=== Section Start ===

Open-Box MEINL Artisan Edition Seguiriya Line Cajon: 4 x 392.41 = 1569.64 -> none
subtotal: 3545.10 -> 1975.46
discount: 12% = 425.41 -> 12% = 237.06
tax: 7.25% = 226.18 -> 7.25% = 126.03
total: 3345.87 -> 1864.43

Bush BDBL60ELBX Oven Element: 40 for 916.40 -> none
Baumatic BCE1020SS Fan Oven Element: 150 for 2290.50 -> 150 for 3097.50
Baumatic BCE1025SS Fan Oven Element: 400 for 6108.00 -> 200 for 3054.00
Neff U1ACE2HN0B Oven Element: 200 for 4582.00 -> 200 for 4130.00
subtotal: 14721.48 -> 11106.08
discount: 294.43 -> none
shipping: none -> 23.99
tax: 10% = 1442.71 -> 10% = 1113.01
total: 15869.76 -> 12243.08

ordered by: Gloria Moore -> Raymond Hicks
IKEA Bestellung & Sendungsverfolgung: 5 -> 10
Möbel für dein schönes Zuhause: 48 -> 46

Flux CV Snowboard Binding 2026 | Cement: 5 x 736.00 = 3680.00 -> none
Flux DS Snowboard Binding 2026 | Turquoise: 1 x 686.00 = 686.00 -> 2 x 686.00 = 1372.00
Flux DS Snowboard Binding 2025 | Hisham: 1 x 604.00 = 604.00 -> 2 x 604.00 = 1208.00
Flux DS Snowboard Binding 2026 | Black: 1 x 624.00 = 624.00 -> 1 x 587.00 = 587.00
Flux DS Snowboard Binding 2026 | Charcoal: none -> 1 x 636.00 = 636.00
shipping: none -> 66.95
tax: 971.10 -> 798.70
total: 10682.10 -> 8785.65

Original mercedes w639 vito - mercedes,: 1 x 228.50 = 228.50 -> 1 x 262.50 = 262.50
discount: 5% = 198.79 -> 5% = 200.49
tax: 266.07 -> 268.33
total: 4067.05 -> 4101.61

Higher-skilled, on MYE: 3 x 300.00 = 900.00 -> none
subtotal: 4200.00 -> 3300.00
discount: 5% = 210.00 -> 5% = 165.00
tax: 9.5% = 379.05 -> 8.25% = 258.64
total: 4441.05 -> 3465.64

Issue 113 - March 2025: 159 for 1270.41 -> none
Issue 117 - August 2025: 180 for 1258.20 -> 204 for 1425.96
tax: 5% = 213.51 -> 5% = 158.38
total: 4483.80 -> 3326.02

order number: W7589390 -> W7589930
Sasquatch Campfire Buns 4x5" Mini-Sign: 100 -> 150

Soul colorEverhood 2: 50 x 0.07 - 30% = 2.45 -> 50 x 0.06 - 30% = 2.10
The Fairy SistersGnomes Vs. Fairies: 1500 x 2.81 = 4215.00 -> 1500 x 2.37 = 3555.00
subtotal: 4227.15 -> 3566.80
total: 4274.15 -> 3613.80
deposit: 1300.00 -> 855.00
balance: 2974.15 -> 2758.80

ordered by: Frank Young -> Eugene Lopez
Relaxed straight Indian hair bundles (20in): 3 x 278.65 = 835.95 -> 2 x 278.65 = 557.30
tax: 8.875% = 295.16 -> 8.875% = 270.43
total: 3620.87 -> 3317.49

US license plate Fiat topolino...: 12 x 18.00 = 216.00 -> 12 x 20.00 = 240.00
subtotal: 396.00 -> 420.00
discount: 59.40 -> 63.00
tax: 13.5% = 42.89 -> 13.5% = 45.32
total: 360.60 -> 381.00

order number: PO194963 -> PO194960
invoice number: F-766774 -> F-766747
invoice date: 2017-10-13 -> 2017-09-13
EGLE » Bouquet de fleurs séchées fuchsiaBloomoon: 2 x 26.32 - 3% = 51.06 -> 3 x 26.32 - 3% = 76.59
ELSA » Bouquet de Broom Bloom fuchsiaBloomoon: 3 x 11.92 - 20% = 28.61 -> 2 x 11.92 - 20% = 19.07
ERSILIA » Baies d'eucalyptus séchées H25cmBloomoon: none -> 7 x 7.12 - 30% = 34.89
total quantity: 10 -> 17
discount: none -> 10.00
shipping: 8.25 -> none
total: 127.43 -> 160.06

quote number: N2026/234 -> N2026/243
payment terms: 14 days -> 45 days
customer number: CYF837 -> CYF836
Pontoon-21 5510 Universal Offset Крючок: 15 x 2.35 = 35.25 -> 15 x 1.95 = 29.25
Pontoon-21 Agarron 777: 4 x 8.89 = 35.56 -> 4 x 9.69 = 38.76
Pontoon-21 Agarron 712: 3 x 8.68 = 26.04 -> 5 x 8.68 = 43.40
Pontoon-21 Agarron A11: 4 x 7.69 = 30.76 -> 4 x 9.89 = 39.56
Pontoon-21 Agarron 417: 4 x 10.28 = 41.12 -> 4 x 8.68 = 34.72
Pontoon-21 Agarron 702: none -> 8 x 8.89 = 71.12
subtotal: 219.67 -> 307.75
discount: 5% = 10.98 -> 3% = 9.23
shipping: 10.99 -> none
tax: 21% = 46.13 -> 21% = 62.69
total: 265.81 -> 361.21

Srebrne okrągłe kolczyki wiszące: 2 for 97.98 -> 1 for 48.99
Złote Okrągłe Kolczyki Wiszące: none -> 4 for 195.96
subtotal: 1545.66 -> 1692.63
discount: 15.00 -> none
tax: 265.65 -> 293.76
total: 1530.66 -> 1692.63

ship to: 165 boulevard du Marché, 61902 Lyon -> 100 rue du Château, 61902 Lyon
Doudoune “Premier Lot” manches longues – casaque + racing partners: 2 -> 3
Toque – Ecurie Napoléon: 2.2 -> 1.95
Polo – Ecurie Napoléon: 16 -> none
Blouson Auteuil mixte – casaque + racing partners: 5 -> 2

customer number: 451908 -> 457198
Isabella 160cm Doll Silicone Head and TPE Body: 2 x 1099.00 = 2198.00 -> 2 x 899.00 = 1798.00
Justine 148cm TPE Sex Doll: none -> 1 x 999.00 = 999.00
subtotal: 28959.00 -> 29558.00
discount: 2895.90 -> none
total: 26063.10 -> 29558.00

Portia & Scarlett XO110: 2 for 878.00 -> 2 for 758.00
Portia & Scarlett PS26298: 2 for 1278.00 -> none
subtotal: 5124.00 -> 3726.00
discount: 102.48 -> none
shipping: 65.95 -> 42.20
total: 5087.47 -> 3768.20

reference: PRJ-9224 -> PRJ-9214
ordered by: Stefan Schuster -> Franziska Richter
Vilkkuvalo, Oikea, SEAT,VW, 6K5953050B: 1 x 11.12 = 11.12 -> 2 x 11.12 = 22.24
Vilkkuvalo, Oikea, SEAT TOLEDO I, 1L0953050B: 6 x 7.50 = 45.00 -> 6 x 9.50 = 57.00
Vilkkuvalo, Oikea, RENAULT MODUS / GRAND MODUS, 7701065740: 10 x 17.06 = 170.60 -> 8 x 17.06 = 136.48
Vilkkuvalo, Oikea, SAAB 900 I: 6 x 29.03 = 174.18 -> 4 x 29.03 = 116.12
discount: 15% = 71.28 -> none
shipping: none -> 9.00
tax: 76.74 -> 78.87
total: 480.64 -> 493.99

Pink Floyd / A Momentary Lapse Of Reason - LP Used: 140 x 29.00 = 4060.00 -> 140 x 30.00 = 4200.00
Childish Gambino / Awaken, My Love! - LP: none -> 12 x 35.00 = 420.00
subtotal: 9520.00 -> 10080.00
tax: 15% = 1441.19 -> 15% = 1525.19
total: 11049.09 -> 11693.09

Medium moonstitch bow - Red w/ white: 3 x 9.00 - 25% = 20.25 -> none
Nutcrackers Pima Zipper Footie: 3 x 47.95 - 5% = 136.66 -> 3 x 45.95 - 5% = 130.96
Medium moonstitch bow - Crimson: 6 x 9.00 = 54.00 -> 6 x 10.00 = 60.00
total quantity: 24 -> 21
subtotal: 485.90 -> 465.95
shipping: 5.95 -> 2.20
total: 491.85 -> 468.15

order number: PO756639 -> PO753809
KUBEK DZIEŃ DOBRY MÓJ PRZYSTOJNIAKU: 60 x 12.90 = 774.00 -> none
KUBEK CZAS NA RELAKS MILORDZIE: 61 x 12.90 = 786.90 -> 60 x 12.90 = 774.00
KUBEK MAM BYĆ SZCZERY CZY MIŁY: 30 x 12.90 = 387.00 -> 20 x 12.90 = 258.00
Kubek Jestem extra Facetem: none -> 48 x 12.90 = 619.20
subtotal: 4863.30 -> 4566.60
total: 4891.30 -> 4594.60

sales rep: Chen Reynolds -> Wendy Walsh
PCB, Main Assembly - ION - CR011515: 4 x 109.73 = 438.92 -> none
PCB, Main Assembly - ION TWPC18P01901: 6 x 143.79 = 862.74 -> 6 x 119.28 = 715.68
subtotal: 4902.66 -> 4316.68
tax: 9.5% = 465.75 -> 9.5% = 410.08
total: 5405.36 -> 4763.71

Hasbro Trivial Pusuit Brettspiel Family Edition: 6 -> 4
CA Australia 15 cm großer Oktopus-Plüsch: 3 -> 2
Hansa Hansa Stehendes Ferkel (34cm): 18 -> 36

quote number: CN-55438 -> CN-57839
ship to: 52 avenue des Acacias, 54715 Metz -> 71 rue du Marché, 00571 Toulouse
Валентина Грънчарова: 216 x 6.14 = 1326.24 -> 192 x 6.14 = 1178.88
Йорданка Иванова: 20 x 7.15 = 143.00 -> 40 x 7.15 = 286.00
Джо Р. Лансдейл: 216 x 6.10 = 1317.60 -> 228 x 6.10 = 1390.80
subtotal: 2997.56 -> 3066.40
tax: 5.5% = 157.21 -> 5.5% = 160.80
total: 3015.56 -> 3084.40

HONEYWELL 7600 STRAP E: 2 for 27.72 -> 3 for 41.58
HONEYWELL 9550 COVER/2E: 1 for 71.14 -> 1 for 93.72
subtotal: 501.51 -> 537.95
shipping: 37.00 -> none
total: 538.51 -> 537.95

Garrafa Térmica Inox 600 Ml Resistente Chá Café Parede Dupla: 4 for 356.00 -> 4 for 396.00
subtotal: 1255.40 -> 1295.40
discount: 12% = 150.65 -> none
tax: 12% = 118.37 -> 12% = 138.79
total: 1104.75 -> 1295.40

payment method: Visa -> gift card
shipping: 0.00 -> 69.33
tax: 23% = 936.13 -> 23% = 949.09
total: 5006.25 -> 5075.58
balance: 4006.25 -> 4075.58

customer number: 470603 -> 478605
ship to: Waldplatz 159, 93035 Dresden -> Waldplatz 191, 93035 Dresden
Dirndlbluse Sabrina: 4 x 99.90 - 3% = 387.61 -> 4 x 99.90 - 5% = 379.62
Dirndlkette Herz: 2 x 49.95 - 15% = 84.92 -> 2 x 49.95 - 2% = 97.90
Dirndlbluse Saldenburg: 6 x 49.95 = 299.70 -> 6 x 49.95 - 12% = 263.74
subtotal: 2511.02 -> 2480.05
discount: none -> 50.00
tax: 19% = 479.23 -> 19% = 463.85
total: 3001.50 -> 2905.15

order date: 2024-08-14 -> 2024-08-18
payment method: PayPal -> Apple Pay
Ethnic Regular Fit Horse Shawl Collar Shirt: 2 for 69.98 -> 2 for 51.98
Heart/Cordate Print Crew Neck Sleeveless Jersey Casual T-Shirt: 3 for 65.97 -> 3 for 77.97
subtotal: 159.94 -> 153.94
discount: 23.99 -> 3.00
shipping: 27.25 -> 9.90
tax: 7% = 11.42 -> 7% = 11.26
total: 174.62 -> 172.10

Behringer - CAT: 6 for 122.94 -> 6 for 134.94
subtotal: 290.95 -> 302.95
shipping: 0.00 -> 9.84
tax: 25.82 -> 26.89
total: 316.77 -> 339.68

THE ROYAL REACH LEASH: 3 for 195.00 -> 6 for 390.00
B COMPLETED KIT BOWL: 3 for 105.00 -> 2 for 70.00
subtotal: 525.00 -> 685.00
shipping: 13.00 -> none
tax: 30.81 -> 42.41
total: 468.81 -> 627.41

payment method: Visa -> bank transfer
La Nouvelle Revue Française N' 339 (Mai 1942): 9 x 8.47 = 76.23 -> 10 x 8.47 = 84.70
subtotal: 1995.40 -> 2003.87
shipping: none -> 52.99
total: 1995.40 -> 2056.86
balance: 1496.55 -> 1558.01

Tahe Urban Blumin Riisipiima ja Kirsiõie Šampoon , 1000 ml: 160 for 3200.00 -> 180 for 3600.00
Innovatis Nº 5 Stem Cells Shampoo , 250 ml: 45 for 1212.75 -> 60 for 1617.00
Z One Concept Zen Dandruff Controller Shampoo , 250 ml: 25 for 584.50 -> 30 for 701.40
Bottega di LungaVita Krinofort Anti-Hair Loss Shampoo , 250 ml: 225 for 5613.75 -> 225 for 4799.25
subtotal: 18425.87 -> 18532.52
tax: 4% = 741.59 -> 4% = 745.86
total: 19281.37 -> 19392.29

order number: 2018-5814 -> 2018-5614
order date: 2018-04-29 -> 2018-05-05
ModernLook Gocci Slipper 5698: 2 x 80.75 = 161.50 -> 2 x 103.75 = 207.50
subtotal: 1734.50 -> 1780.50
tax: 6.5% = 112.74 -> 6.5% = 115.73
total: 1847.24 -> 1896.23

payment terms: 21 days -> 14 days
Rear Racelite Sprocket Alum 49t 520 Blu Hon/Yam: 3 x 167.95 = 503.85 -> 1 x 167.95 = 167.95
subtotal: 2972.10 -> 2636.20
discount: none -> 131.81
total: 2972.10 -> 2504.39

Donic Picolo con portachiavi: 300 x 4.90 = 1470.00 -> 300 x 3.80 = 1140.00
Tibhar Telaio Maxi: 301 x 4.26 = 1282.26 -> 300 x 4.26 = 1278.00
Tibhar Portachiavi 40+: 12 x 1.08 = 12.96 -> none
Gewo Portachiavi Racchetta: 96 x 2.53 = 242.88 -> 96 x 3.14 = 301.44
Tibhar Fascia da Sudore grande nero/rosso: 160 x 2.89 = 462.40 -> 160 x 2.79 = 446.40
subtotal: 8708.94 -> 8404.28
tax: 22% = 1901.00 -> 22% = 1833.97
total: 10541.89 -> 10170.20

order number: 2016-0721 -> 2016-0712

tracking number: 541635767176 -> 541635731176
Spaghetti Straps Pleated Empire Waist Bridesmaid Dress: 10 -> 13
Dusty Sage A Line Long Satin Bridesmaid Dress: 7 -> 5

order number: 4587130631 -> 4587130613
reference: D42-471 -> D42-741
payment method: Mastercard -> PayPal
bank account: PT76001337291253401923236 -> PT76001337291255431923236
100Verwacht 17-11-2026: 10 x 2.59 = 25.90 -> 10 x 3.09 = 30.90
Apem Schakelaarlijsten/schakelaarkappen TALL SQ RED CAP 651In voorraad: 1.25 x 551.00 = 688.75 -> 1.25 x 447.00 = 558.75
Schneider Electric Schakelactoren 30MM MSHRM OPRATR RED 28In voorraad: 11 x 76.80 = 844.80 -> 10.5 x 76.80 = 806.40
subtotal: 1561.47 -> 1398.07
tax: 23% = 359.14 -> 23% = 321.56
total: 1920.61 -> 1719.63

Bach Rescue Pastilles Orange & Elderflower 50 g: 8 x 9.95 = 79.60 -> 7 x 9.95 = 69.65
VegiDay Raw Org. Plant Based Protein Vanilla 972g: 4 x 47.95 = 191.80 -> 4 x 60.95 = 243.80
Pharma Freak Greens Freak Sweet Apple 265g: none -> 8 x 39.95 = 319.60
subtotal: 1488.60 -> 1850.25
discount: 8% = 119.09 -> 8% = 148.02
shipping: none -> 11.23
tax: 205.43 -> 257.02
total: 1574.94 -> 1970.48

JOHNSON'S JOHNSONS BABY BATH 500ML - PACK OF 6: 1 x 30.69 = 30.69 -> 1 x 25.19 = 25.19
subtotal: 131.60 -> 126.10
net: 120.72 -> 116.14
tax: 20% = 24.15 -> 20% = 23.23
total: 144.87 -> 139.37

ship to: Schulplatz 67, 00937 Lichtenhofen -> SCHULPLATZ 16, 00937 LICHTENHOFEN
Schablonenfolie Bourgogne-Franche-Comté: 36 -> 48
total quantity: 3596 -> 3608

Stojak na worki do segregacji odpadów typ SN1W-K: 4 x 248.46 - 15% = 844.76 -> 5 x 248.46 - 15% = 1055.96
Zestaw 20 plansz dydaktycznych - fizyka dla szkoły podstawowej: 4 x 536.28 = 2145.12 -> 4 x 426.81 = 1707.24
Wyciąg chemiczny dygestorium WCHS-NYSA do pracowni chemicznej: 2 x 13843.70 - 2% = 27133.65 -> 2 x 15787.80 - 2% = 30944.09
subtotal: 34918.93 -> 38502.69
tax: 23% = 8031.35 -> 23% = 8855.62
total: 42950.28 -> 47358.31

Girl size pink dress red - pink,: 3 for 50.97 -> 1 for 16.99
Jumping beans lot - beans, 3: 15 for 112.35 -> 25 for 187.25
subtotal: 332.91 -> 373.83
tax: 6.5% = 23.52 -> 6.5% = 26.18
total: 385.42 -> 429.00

=== Section End ===

Task description -
Print only what lies in the material above starting at the line with "bank account: PT76001337291253401923236" and ending at the line with "Apem Schakelaarlijsten/schakelaarkappen TALL", every line exactly as given.

Your response -
bank account: PT76001337291253401923236 -> PT76001337291255431923236
100Verwacht 17-11-2026: 10 x 2.59 = 25.90 -> 10 x 3.09 = 30.90
Apem Schakelaarlijsten/schakelaarkappen TALL SQ RED CAP 651In voorraad: 1.25 x 551.00 = 688.75 -> 1.25 x 447.00 = 558.75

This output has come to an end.